R' Aharon Lichtenstein is reported to have said that he envies anyone who has not yet had the experience of reading “Paradise Lost”. That is quite an endorsement, and I could not resist borrowing the book from a friend a couple months back.
It took me until recently to finish reading the book, so presumably R' Lichtenstein's envy is limited to people more intelligent and "literary" than myself. Because while I could understand a bit of the book's 300 pages of carefully crafted poetry, I could not really enjoy it, and there were certainly times when I got stuck and abandoned the book until the next Saturday night when I might have time and energy to read a bit further.

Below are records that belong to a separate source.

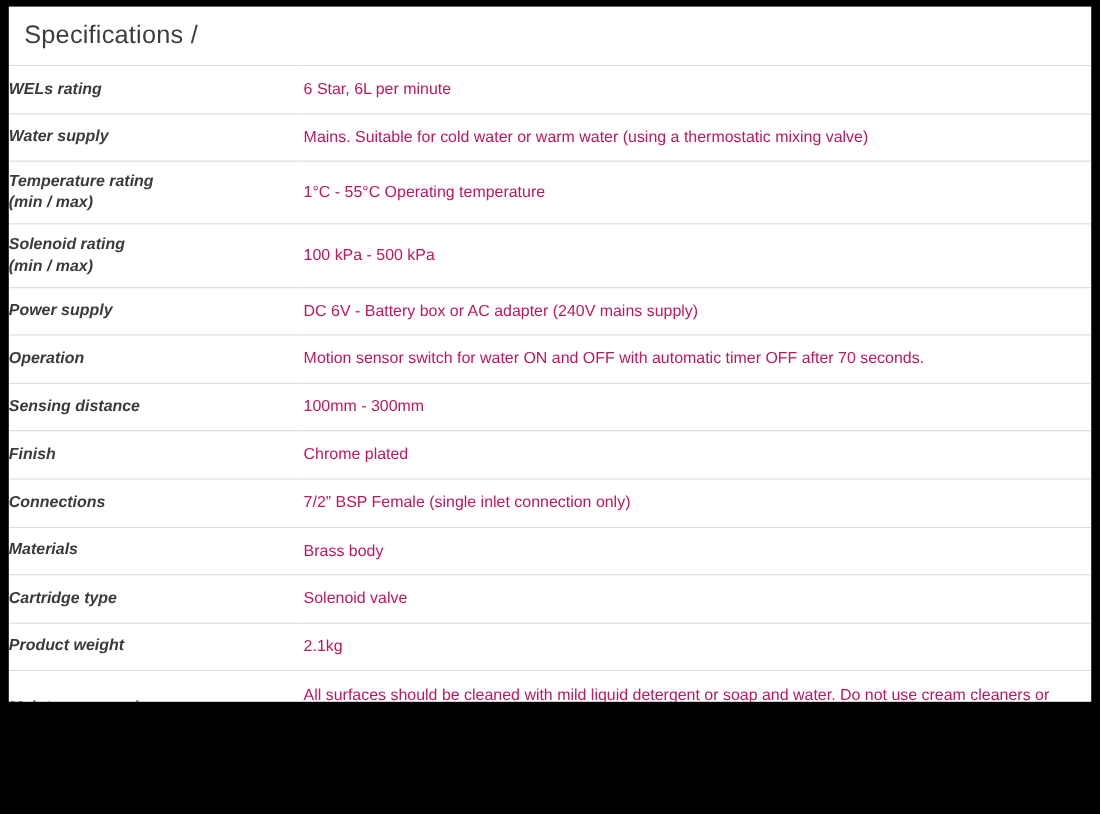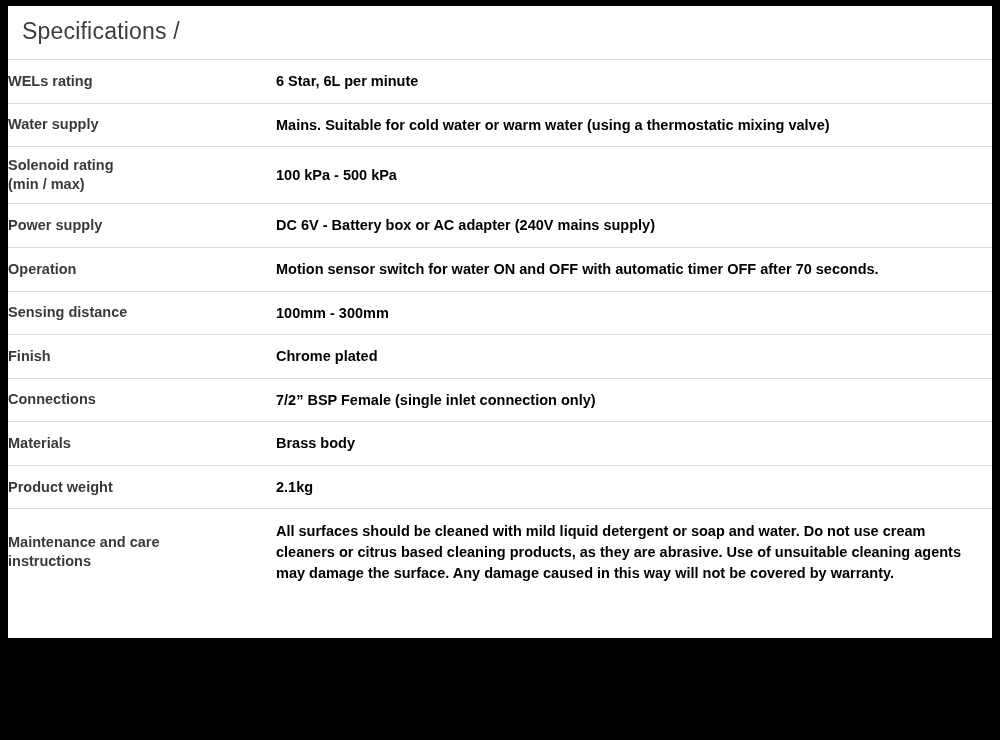--- a/index.html
+++ b/index.html
@@ -49,6 +49,7 @@
     font-weight: bold;
     color: #3a3a3a;
     line-height: 1.32;
+    font-style: italic;
   }
   td.spec-value {
     padding-left: 20px;

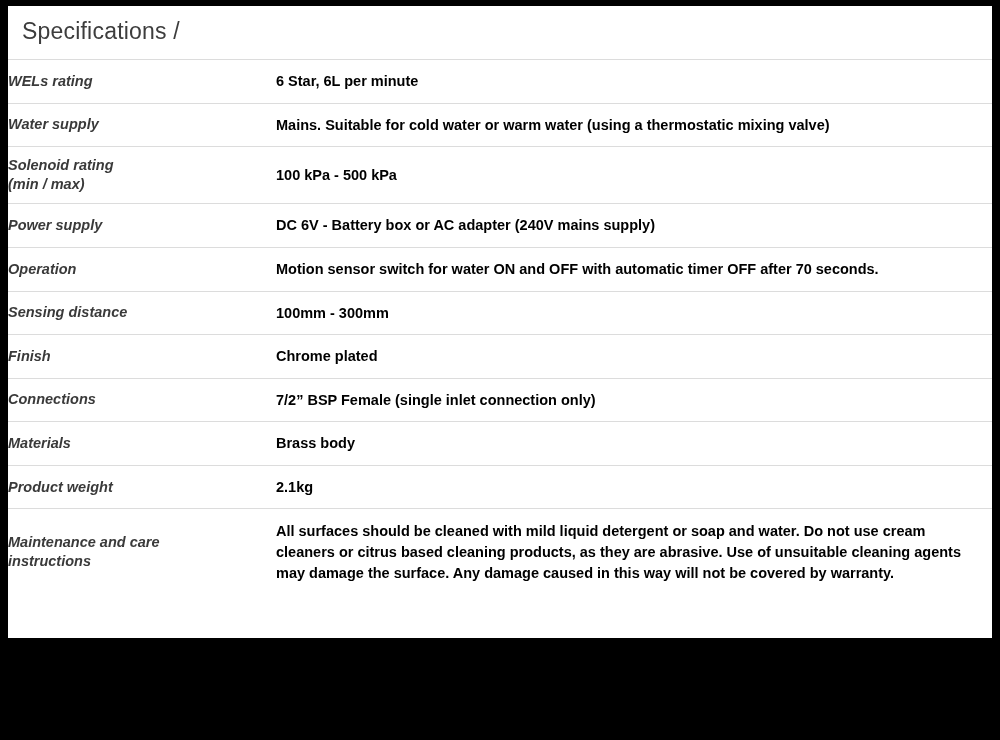--- a/index.html
+++ b/index.html
@@ -54,8 +54,8 @@
   td.spec-value {
     padding-left: 20px;
     font-size: 14.5px;
-    font-weight: 700;
-    color: #000000;
+    font-weight: 400;
+    color: #be185d;
     line-height: 1.42;
   }
   tr.tall td { padding-top: 9px; padding-bottom: 9px; }

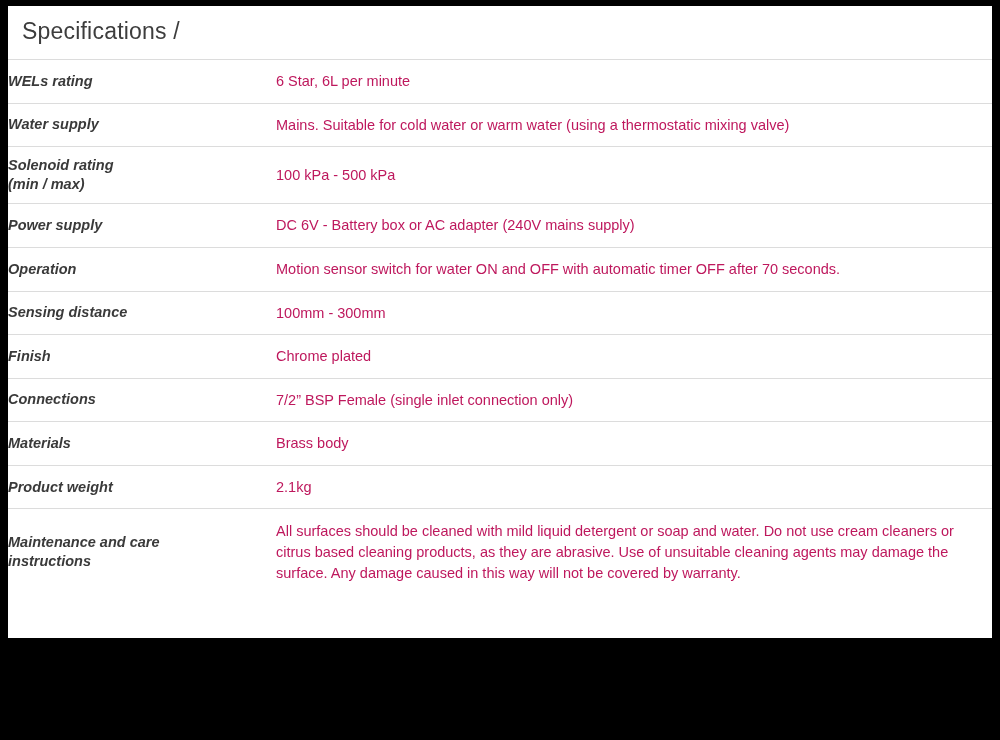--- a/index.html
+++ b/index.html
@@ -82,6 +82,11 @@
         <td class="spec-value">Mains. Suitable for cold water or warm water (using a thermostatic mixing valve)</td>
       </tr>
 
+      <tr class="tall">
+        <td class="spec-label nowrap-pre">Temperature rating
+(min / max)</td>
+        <td class="spec-value">1°C - 55°C  Operating temperature</td>
+      </tr>
 
       <tr class="tall">
         <td class="spec-label nowrap-pre">Solenoid rating

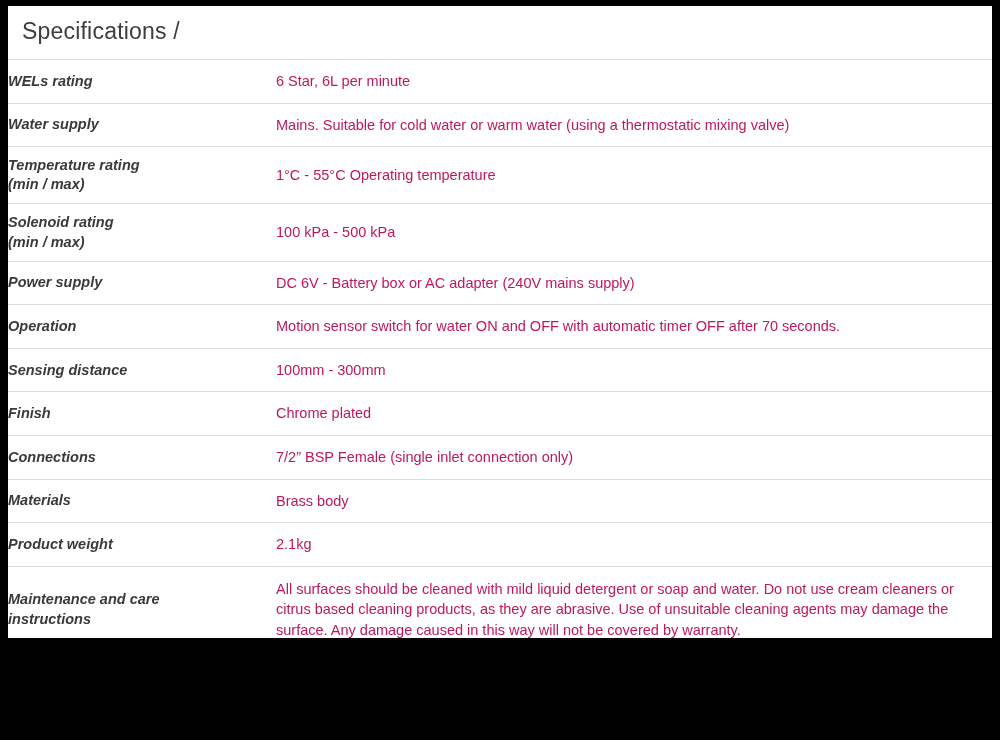--- a/index.html
+++ b/index.html
@@ -124,6 +124,10 @@
         <td class="spec-value">Brass body</td>
       </tr>
 
+      <tr>
+        <td class="spec-label nowrap-pre">Cartridge type</td>
+        <td class="spec-value">Solenoid valve</td>
+      </tr>
 
       <tr>
         <td class="spec-label nowrap-pre">Product weight</td>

That said, there were certainly parts of the book that I appreciated. The descriptions of Satan in the first third of the book were quite powerful. My favorite moment was when Satan, flying to Earth to tempt mankind, momentarily considered repenting for the rebellion that had landed him in a newly-created Hell. But he rejected that possibility, with the argument that after repenting he would inevitably sin again with the same motivation, thus there was no reason for him to ask forgiveness, or for God to grant it. I saw this as a poignant description of how we all rationalize decisions that were actually made for improper emotional reasons.
But more than that, I enjoyed the second half of the book. Here the story closely followed the verses in Breishit – with, of course, long inserts and elaborations. The parts that copied Breishit served to pace me and give me a sense of structure, while the inserts gave me plenty of food for though. Here are a few of the ideas that Milton added in his elaboration of Breishit:
- How was the snake able to talk, which contradicts the laws of nature? The snake told Eve that he himself had eaten the fruit, and not only had he not died, but he gained this special “knowledge” of how to speak. Confronted with clear evidence that the fruit was beneficial rather than harmful, Eve was then tempted into eating it.
- Adam ate the fruit not in ignorance, but because he knew Eve had already eaten and was going to die, and he was so infatuated with her that he preferred dying with her to living without her. (An angel had previously told him not to lose his head over her, but that warning wasn't sufficient.)
- The "sons of God" who married the "daughters of man" (Breishit 6:1-4) were righteous people (thus "sons of God") who were tempted into marrying attractive but dissolute women. Enoch's "walking with God" meant to walk in heaven, after leaving the world.
- Noach's three sons had four wives. (Perhaps this detail is intended to prefigure Avraham, Yitzchak, Yaakov, and their wives? Through Noach, like through the Avot, the world was rescued from universal sin?)
These are all interpretations that are not in the Biblical text, but serve to explain it better or highlight ideas arising from it. Normally, we learn our "parshanut" in a highly analytical form. We read a commentary which cites some background, formulates a question, proposes a solution, and finally explores the implications of that solution. Paradise Lost accomplishes the exact same thing, but in a totally different format. As a person familiar with Breishit, I would read the parallel passage in Paradise Lost, note which details were duplicated from Breishit and which were NOT in Breishit, and think about the reasons for and implications of these additions. In short, I learned the same kind of thing I might have from a traditional commentary. And while I must admit to occasionally finding the book boring (I blame this on the 17th-century vocabulary, or else on my 21st-century attention span), overall the format does seem more interesting than an equivalent "analytical" commentary would be.
If the format of Paradise Lost seems familiar, it is because we have a Jewish parallel in the form of Midrash. The typical midrash in a text like Midrash Rabbah is only a few lines long, without sources, concise, and lacking in literary embellishments. I don't think midrash was originally like that. Presumably, a Talmudic rabbi would get up in front of his congregation or beit midrash, and give a long and vivid story which was an elaboration of something that happened in Tanach. What we have in Midrash Rabbah is a concise summary, omitting most of the literary devices of the original. You might think from the place of midrash in kindergartens today that such elaboration cannot be done intelligently. But Paradise Lost shows that it can, and in the case of the original midrash, presumably it was.